START Exercise inputs

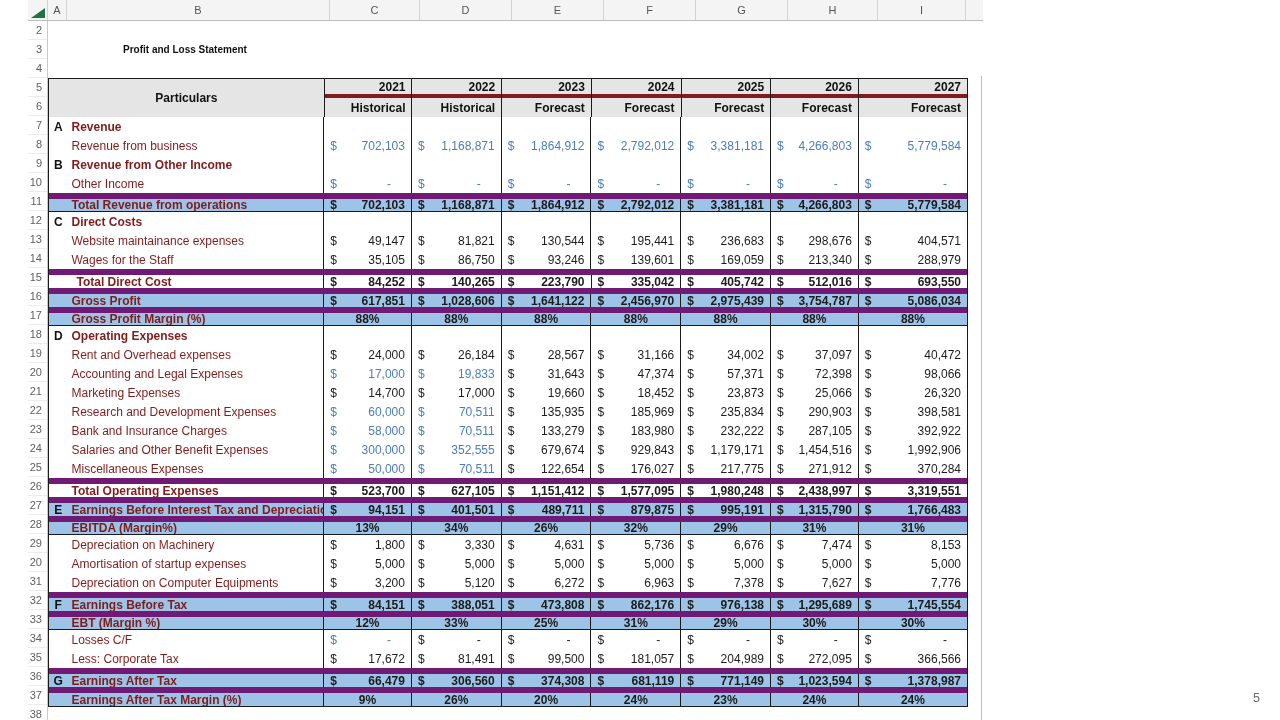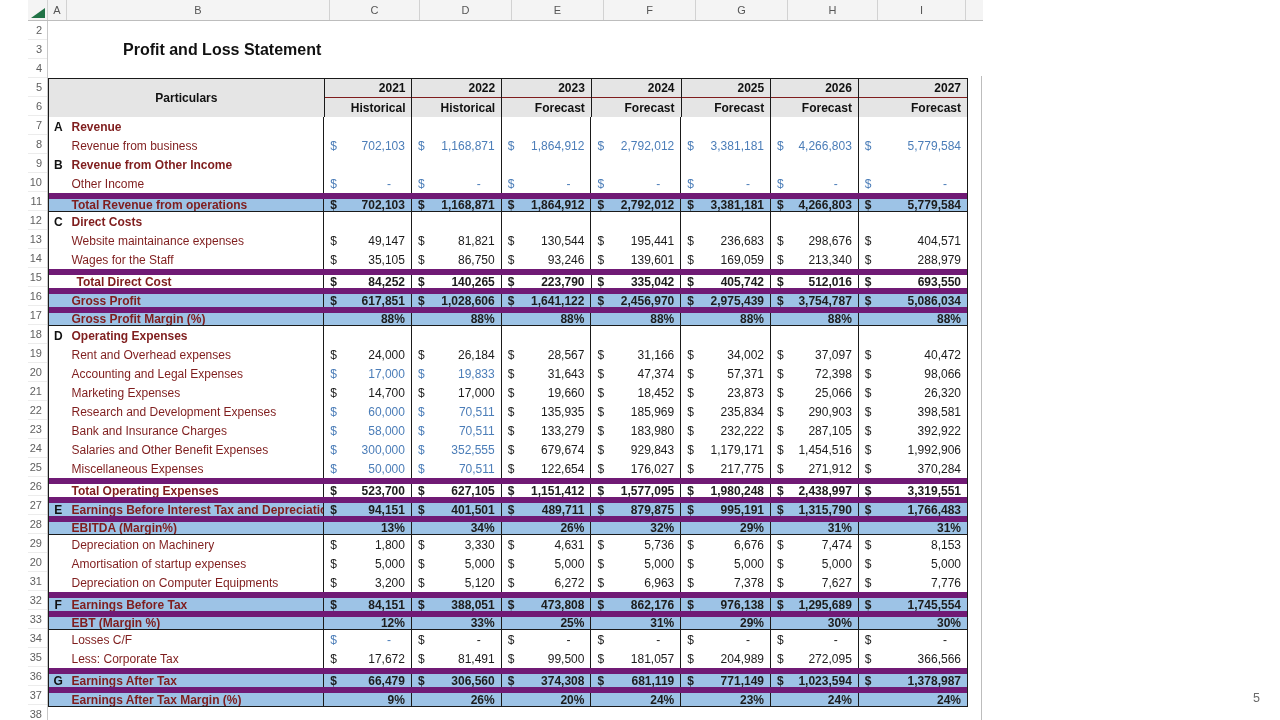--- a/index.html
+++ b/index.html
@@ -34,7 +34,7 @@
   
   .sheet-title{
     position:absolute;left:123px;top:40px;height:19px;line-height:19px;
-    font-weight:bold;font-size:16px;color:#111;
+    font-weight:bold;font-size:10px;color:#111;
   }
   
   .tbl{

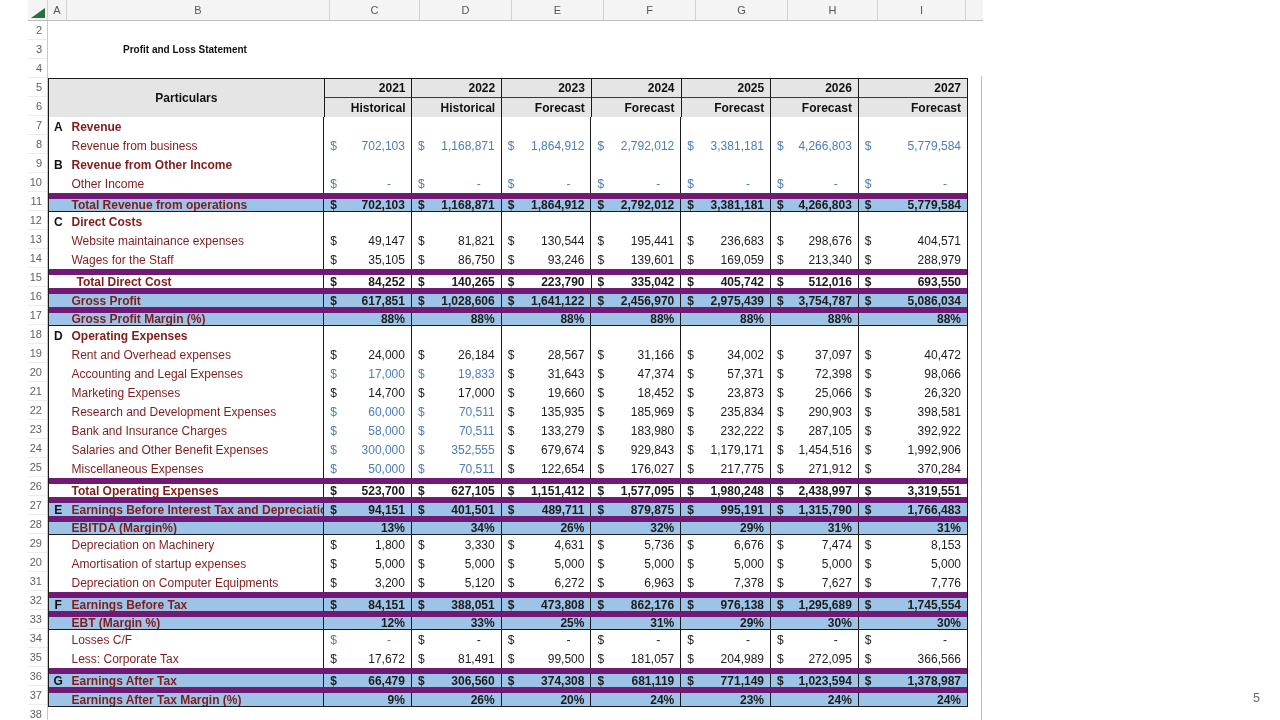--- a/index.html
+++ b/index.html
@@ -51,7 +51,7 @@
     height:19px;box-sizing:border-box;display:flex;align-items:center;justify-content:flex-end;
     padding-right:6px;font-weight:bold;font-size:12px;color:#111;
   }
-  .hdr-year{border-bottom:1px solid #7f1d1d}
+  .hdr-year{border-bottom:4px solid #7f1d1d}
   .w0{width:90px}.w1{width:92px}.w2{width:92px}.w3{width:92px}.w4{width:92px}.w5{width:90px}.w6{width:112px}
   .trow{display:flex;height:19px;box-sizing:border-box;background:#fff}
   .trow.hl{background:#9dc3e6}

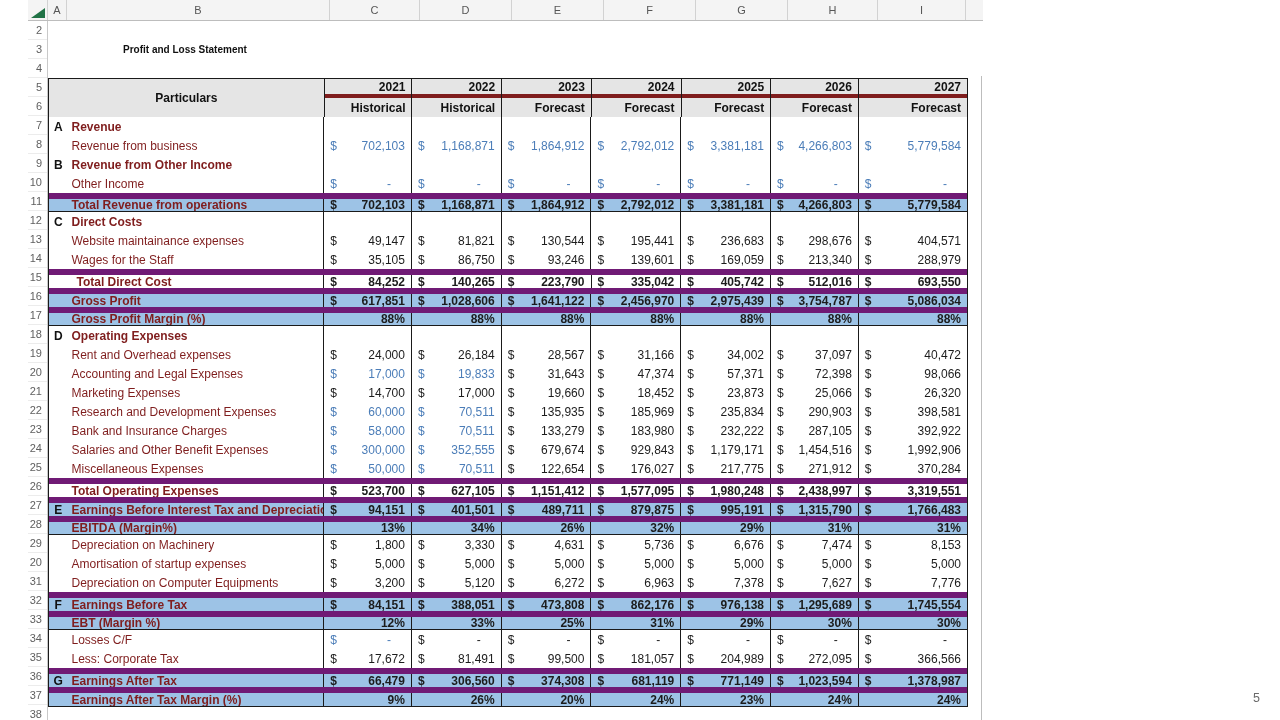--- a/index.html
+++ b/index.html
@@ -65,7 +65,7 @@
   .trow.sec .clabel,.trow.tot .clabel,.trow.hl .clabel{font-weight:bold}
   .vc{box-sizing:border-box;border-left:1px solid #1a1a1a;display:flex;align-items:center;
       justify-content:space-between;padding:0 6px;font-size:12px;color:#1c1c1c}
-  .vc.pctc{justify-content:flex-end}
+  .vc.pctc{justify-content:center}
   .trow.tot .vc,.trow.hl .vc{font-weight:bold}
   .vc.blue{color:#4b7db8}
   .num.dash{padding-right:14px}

END Exercise inputs

### What needs to be done
Looking at the records above, report how many lines contain the word "align". Answer with the number only.

### Task solution
2